(Stored records)
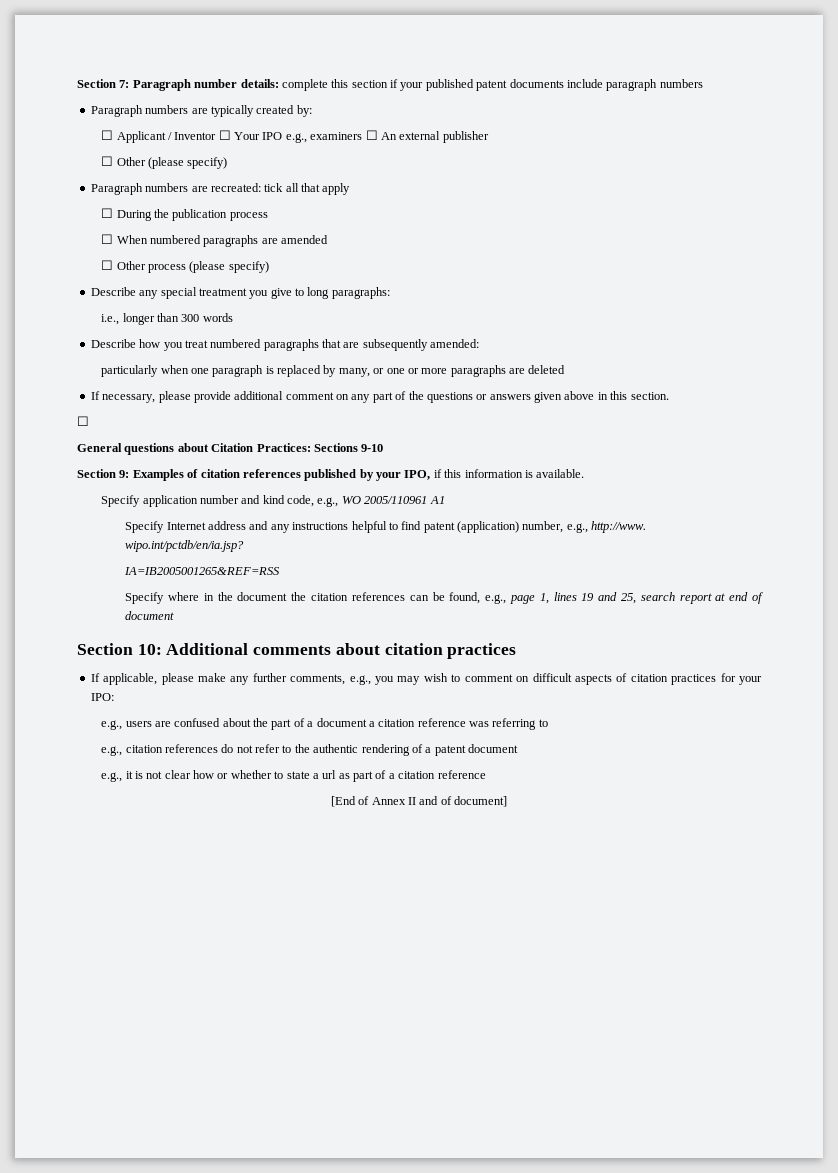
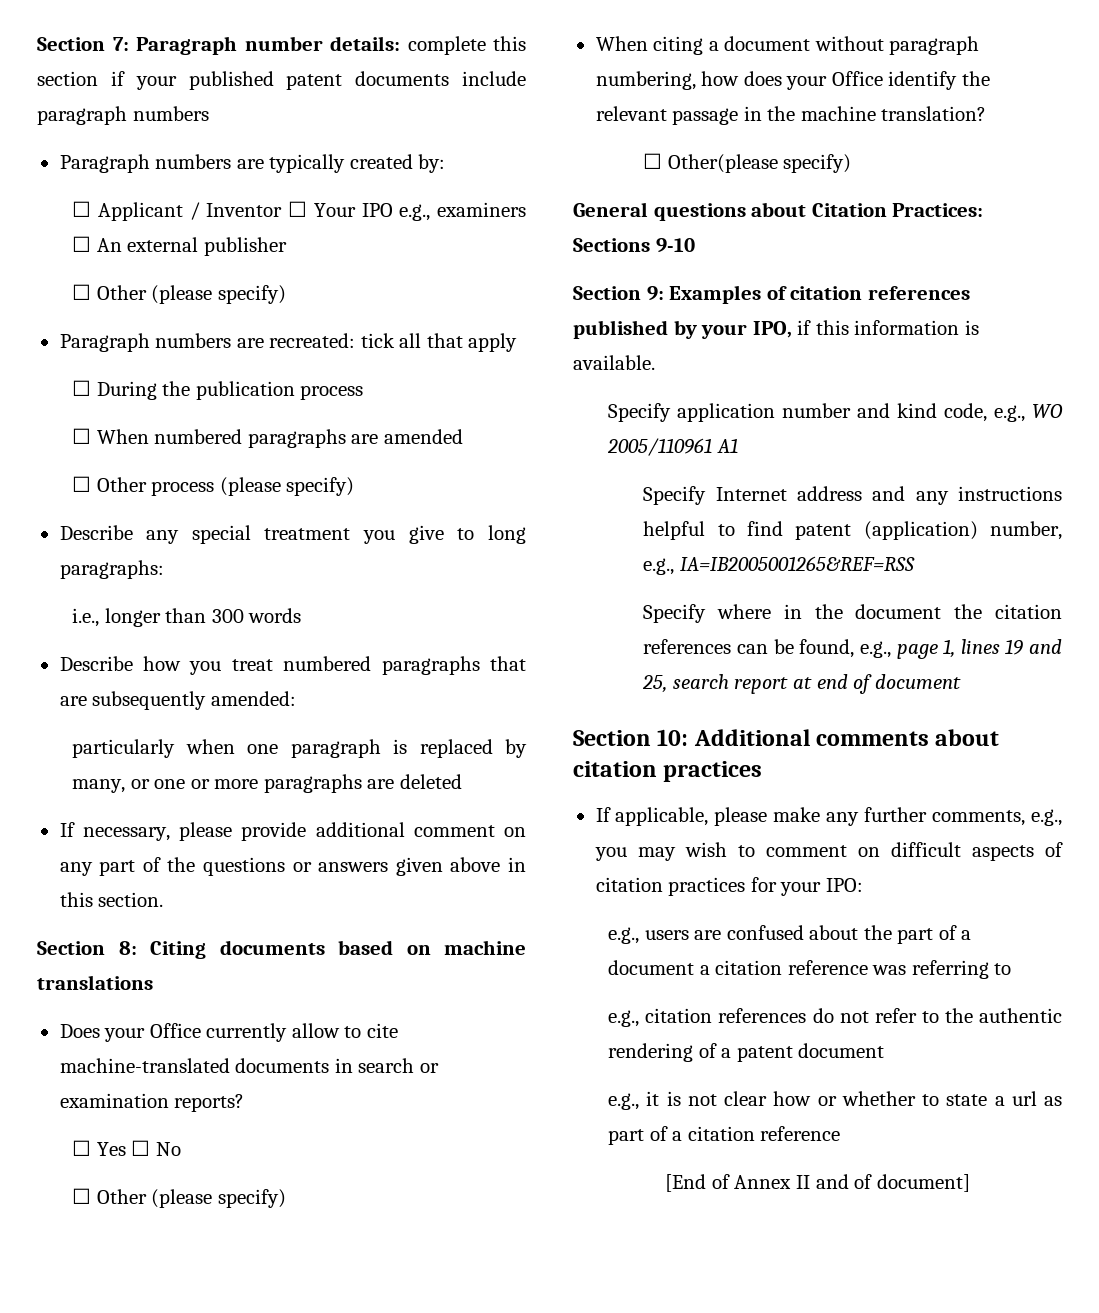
  If necessary, please provide additional comment on any part of the questions or answers given above in this section.
- ☐
+ Section 8: Citing documents based on machine translations
+ Does your Office currently allow to cite machine-translated documents in search or examination reports?
+ ☐ Yes ☐ No
+ ☐ Other (please specify)
+ When citing a document without paragraph numbering, how does your Office identify the relevant passage in the machine translation?
+ ☐ Other(please specify)
- Specify Internet address and any instructions helpful to find patent (application) number, e.g., http://www. wipo.int/pctdb/en/ia.jsp?
- IA=IB2005001265&REF=RSS
+ Specify Internet address and any instructions helpful to find patent (application) number, e.g., IA=IB2005001265&REF=RSS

* EXERCISE AIM *
Would you mind returning each entry above word for word, skipping the images?

* YOUR RESPONSE *
  If necessary, please provide additional comment on any part of the questions or answers given above in this section.
- ☐
+ Section 8: Citing documents based on machine translations
+ Does your Office currently allow to cite machine-translated documents in search or examination reports?
+ ☐ Yes ☐ No
+ ☐ Other (please specify)
+ When citing a document without paragraph numbering, how does your Office identify the relevant passage in the machine translation?
+ ☐ Other(please specify)
- Specify Internet address and any instructions helpful to find patent (application) number, e.g., http://www. wipo.int/pctdb/en/ia.jsp?
- IA=IB2005001265&REF=RSS
+ Specify Internet address and any instructions helpful to find patent (application) number, e.g., IA=IB2005001265&REF=RSS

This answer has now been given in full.